Re: symlink support in Hadoop 2 GA

2013-09-18 Thread Steve Loughran
On 17 September 2013 23:05, Eli Collins e...@cloudera.com wrote:

 (Looping in Arun since this impacts 2.x releases)

 I updated the versions on HADOOP-8040 and sub-tasks to reflect where
 the changes have landed. All of these changes (modulo HADOOP-9417)
 were merged to branch-2.1 and are in the 2.1.0 release.

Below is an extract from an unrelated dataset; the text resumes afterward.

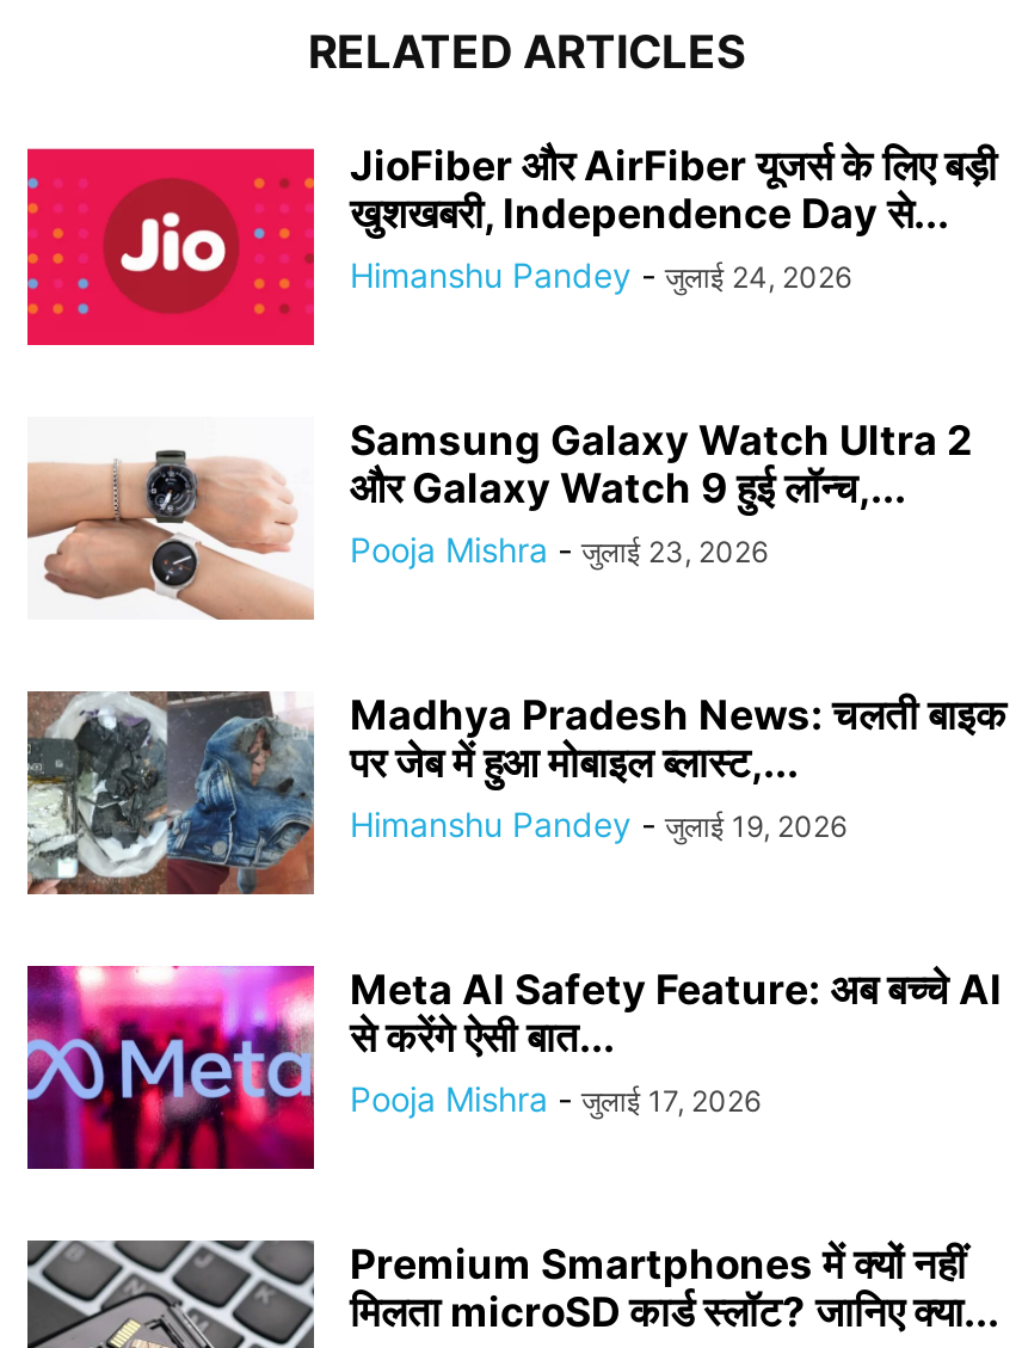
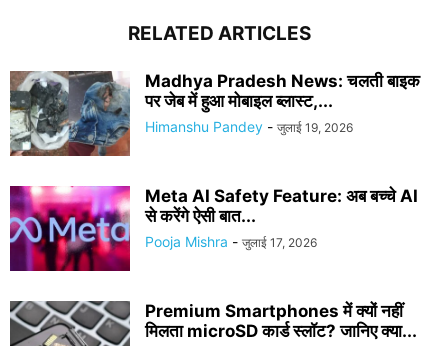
[25,142,997,347] [image] | JioFiber और AirFiber यूजर्स के लिए बड़ी | खुशखबरी, Independence Day से... | Himanshu Pandey - जुलाई 24, 2026 -> none
[25,417,973,622] [image] | Samsung Galaxy Watch Ultra 2 | और Galaxy Watch 9 हुई लॉन्च,... | Pooja Mishra - जुलाई 23, 2026 -> none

 While symlinks are in 2.1.0 I don't think we can really claim they're
 ready until issues like HADOOP-9912 are resolved, and they are
 supported in the shell, distcp and WebHDFS/HttpFS/Hftp (these are not
 esoteric!).  Someone can create a symlink with FileSystem causing
 someone else's distcp job to fail. Unlikely given they're not exposed
 outside the Java API but still not great.   Ideally this work would
 have been done on a feature branch and then merged when complete, but
 that's water under the bridge.

 I see the following options:

 1. Fixup the current symlink support so that symlinks are ready for
 2.2 (GA), or at least the public APIs. This means the APIs will be in
 GA from the get go so while the functionality might be fully baked we
 don't have to worry about incompatible changes like FileStatus#isDir()
 changing behavior in 2.3 or a later update.  The downside is this will
 take at least a couple weeks (to resolve HADOOP-9912 and potentially
 implement the remaining pieces) and so may impact the 2.2 release
 timing. This option means 2.2 won't remove the new APIs introduced in
 2.1.  We'd want to spin a 2.1.2 beta with the new API changes so we
 don't introduce new APIs in the beta to GA transition.


I'm reluctant for this as while delaying the release, because we are going
to find problems all the way up the stack -which will require a
choreographed set of changes. Given the grief of the protbuf update, I
don't want to go near that just before the final release.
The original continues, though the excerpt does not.